Our accommodation was a sofa bed in the studio which is in the garden of a school house occupied by Joel, Ebony and their three beautiful daughters (all of whom go to the school). Joel is a teacher at the school and he invited us in for Chinese tea (he’d just been to China on a two week educational exchange). We had a good old chat and Joel answered our many questions about the school. He explained that they have to meet the same outcomes as state run schools but they focus on and encourage the use of art, music and creativity in general to help the students in their learning.
Ebony had told us that the mosquitos can get a bit vicious at night as well as in the mornings. Following her advice we sprayed ourselves, our clothes and bedding with a potentially lethal dose of “sod off you bastards” insect repellent before sitting outside to play scrabble that evening. One thing we both love about Oz is the different sounds of the birds in the evening. They are noisy buggers, but very different from what we’re used to. There was also the soothing sound of a truck’s refrigeration unit kicking in every five minutes from the yard next door.

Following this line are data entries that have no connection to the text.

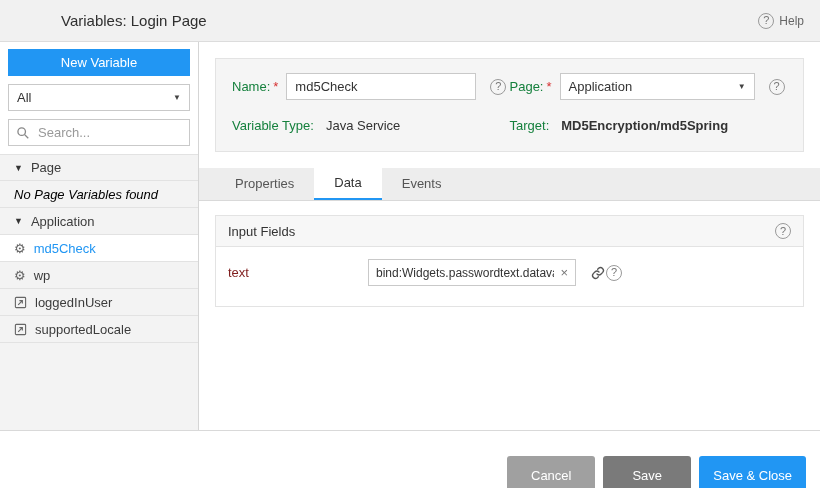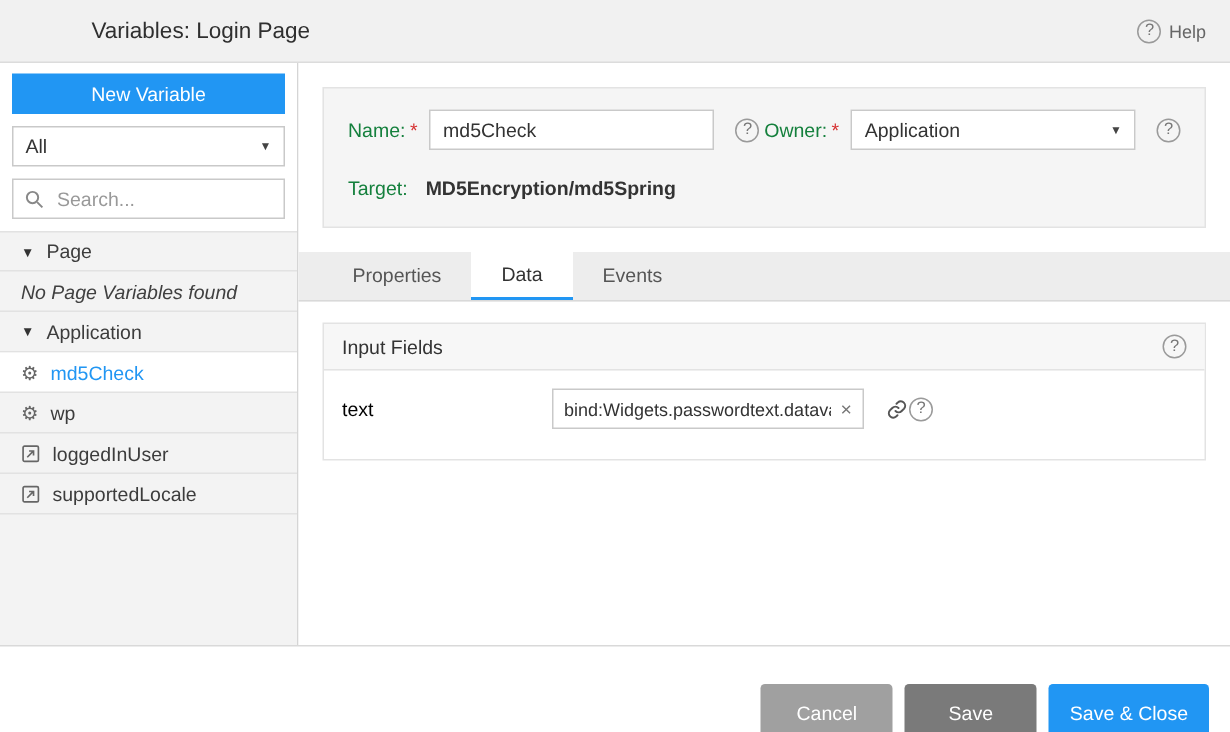--- a/index.html
+++ b/index.html
@@ -58,21 +58,21 @@
   .search-box input::placeholder { color:#999; }
 
   .tree { flex:1; }
   .tree-row {
     height:27px; display:flex; align-items:center; gap:8px;
     padding:0 14px; border-bottom:1px solid #e2e2e2;
     font-size:13px; color:#3c3c3c; cursor:pointer;
   }
   .tree-row:first-child { border-top:1px solid #e2e2e2; }
   .tcaret { font-size:9px; color:#333; }
-  .tree-empty { font-style:italic; color:#404040; cursor:default; }
+  .tree-empty { font-style:italic; color:#000000; cursor:default; }
   .tree-item.selected { background:#fff; color:#2196f3; }
   .gear { font-size:13px; color:#666; line-height:1; }
   .mini-icon { display:flex; }
 
   
   .main { flex:1; display:flex; flex-direction:column; min-width:0; background:#fff; }
 
   .form-panel {
     margin:16px 16px 0; background:#f5f5f5; border:1px solid #e3e3e3;
     padding:14px 16px 18px;
@@ -101,21 +101,21 @@
 
   
   .fields-panel { margin:14px 16px 0; border:1px solid #e3e3e3; background:#fff; }
   .fields-header {
     height:31px; background:#f7f7f7; border-bottom:1px solid #e3e3e3;
     display:flex; align-items:center; justify-content:space-between;
     padding:0 12px; font-size:13px; color:#333;
   }
   .fields-body { padding:12px 12px 20px; }
   .field-row { display:flex; align-items:center; }
-  .fname { width:140px; font-size:13px; color:#000000; }
+  .fname { width:140px; font-size:13px; color:#7f1d1d; }
   .bind-input {
     height:27px; width:208px; border:1px solid #c9c9c9; background:#fff;
     display:flex; align-items:center; gap:6px; padding:0 7px; cursor:text;
   }
   .bind-text { font-size:12px; color:#333; flex:1; white-space:nowrap; overflow:hidden; }
   .clear { color:#777; font-size:13px; line-height:1; cursor:pointer; }
   .link-icon { margin-left:14px; display:flex; cursor:pointer; }
 
   
   .ftr {
@@ -205,30 +205,34 @@
   <div class="main">
     <div class="form-panel">
       <div class="form-row">
         <div class="half">
           <span class="lbl">Name:</span>
           <span class="req">*</span>
           <input class="txt" value="md5Check" style="">
           <span class="qcircle hgap">?</span>
         </div>
         <div class="half">
-          <span class="lbl">Owner:</span>
+          <span class="lbl">Page:</span>
           <span class="req">*</span>
           <div class="select-box owner-select">
             <span>Application</span>
             <span class="caret">▼</span>
           </div>
           <span class="qcircle hgap">?</span>
         </div>
       </div>
       <div class="form-row">
+        <div class="half">
+          <span class="lbl">Variable Type:</span>
+          <span class="value">Java Service</span>
+        </div>
         <div class="half">
           <span class="lbl">Target:</span>
           <span class="value bold">MD5Encryption/md5Spring</span>
         </div>
       </div>
     </div>
 
     <div class="tabs">
       <div class="tab">Properties</div>
       <div class="tab active">Data</div>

It wasn’t the best night’s sleep we’d had. It was hot, there was no aircon and the fan by the side of the bed kept sending ripples across the bed sheet which made me think of man-eating spiders. By three am the fan was driving me nuts, so I switched it off and we marinaded in sweat.
Either we were too repulsive for the local mossies or the repellent had excelled itself as neither of us had been bitten. This is a truly rare event.

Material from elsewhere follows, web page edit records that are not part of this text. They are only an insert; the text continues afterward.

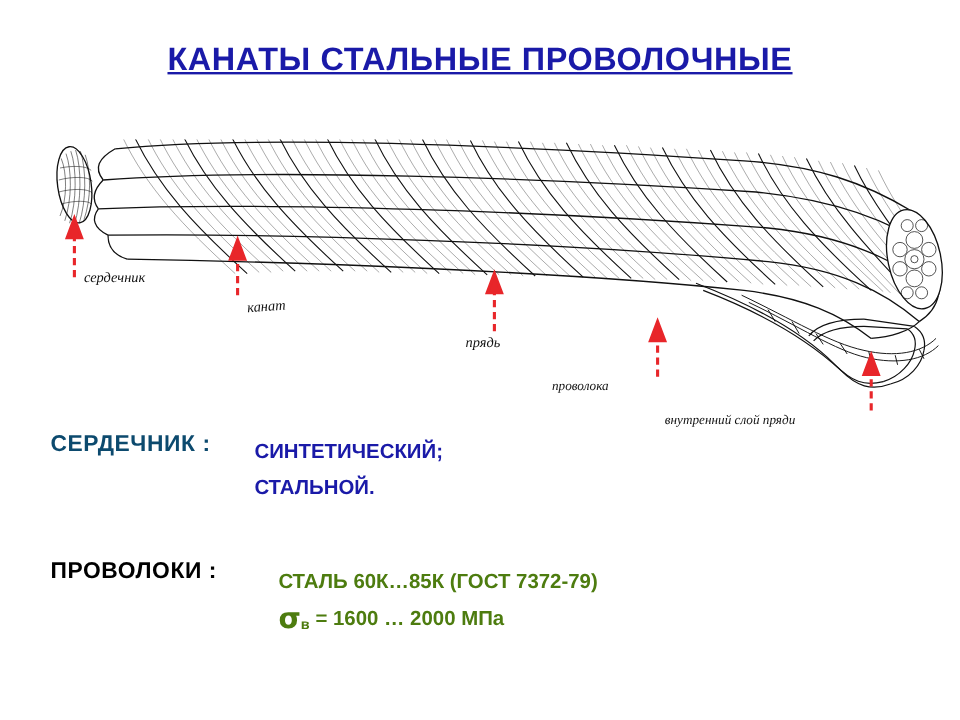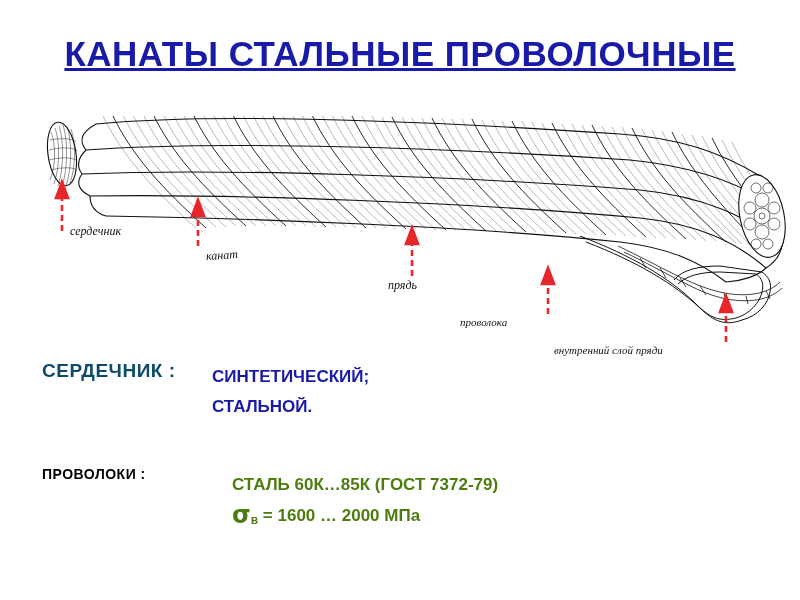--- a/index.html
+++ b/index.html
@@ -18,21 +18,21 @@
     position: relative;
     width: 800px;
     height: 600px;
   }
   .title {
     position: absolute;
     top: 34px;
     left: 0;
     width: 800px;
     text-align: center;
-    font-size: 35px;
+    font-size: 27px;
     font-weight: bold;
     color: #1a1aa8;
     text-decoration: underline;
     letter-spacing: 0.5px;
   }
   .figure {
     position: absolute;
     top: 96px;
     left: 20px;
     width: 770px;
@@ -60,21 +60,21 @@
     left: 42px;
     top: 360px;
     font-size: 19px;
     font-weight: bold;
     color: #0c4a6e;
     letter-spacing: 0.5px;
   }
   .lbl-provoloki {
     left: 42px;
     top: 466px;
-    font-size: 14px;
+    font-size: 19px;
     font-weight: bold;
     color: #000000;
     letter-spacing: 0.5px;
   }
   .core-list {
     left: 212px;
     top: 364px;
     color: #1a1aa8;
     font-size: 17px;
     font-weight: bold;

Up and showered by 7:30am the next morning and we were in school by 8:25am, which was the first time either of us had been early for school in our lives. Mark took us to get a coffee in the kitchen, the walls of which were lined with tiles, everyone was hand painted by someone at the school. Mark gave us a brief history of the school and it was clear to see that he’s passionate about what he does and loves his job. I hope he can maintain this enthusiasm. We told him that we know so many teachers around our age group in the UK that have packed it in. The job is nothing like what they signed up for in their twenties and they’ve burned out.

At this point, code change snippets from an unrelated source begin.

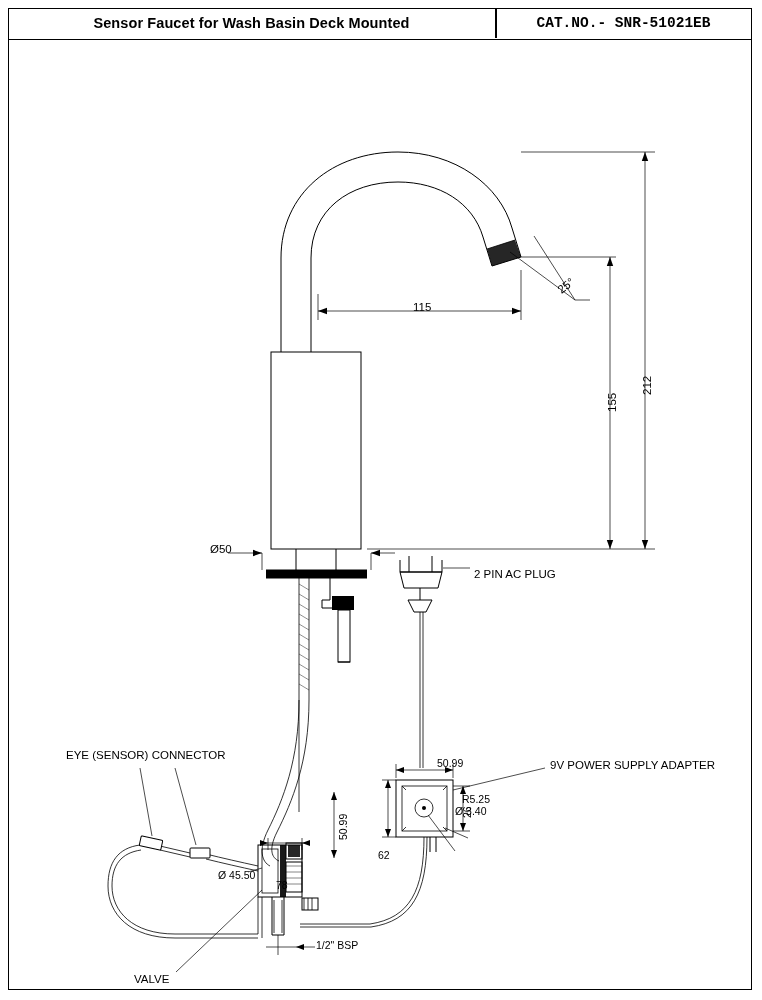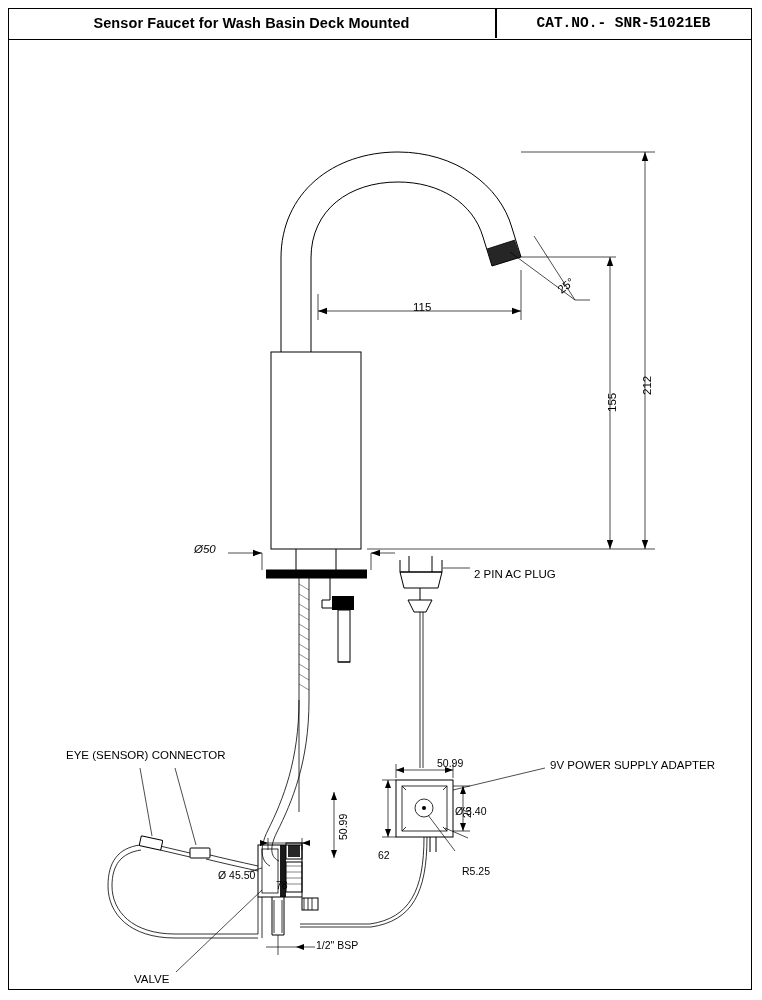--- a/index.html
+++ b/index.html
@@ -289,28 +289,28 @@
     <path class="ln-dim" d="M176,972 L262,890"></path>
 
   </svg>
 
   <div class="lbl" style="left:401px; top:302px;margin-left:12px;">115</div>
   <div class="lbl" style="left:556px; top:287px; transform-origin:0 0; transform:rotate(-38deg);">25°</div>
 
   <div class="lbl rot" style="left:607px; top:412px;">155</div>
   <div class="lbl rot" style="left:642px; top:395px;">212</div>
 
-  <div class="lbl" style="left:194px; top:544px;font-style:italic;">Ø50</div>
+  <div class="lbl" style="left:210px; top:544px;">Ø50</div>
 
   <div class="lbl rot small" style="left:338px; top:840px;">50.99</div>
 
   <div class="lbl small" style="left:437px; top:758px;">50.99</div>
   <div class="lbl rot small" style="left:462px; top:818px;">26</div>
   <div class="lbl small" style="left:378px; top:850px;">62</div>
-  <div class="lbl small" style="left:462px; top:866px;">R5.25</div>
+  <div class="lbl small" style="left:462px; top:794px;">R5.25</div>
   <div class="lbl small" style="left:455px; top:806px;">Ø 3.40</div>
 
   <div class="lbl small" style="left:276px; top:880px;">78</div>
   <div class="lbl small" style="left:218px; top:870px;">Ø 45.50</div>
   <div class="lbl small" style="left:316px; top:940px;">1/2" BSP</div>
 
   <div class="lbl" style="left:474px; top:562px;margin-top:7px;">2 PIN AC PLUG</div>
   <div class="lbl" style="left:550px; top:760px;">9V POWER SUPPLY ADAPTER</div>
   <div class="lbl" style="left:66px; top:750px;">EYE (SENSOR) CONNECTOR</div>
   <div class="lbl" style="left:134px; top:974px;">VALVE</div>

Our first stint was with a group of twelve to sixteen year olds. They sat on the floor in the hall facing us and you could see that some were thinking “what are these old hippies doing here”. Others just yawned and one or two seemed genuinely interested.
We started talking about where we’re from and how we got to be doing what we’re doing now. We then sang some songs that reflected upon our history and some social comment upon things as they are now. The time went very quickly and the session was over in no time. I didn’t think it had gone very well, but they all clapped and a few cheered at the end (it may have been relief). Once we’d finished one lad came over and grilled me about songwriting for a few minutes and then said it had been really interesting and thanked us for coming. A few minutes later another lad who’d yawned most of the time we were playing came back into the hall to ask if he could stream our music on Spotify (you can by the way). So far so good, then.
Then it was time for the youngsters. A group of seven to eleven year olds were then lead into the hall. Halfway through the first song one of them is giving us the thumbs down sign and saying he doesn’t like the music. Within five seconds a teacher has expertly slid him across the floor to the side of the hall and silenced him. We go into the second song and a lad raises his hand. ”Have you got a question?” I foolishly ask. “I can whistle” he says. Like an idiot I say “go on then” and thirty five kids join in within three seconds of him starting. I thought playing in front of sixteen thousand umbrellas at Cropredy festival was nerve wracking. It was a breeze compared to this. To be fair it was a lot of fun and the kids were great. I will never complain about teachers’ wages – they earn every penny and their influence is enormous. Nobody remembers a mediocre teacher, but we can all remember the good ones and the bad ones.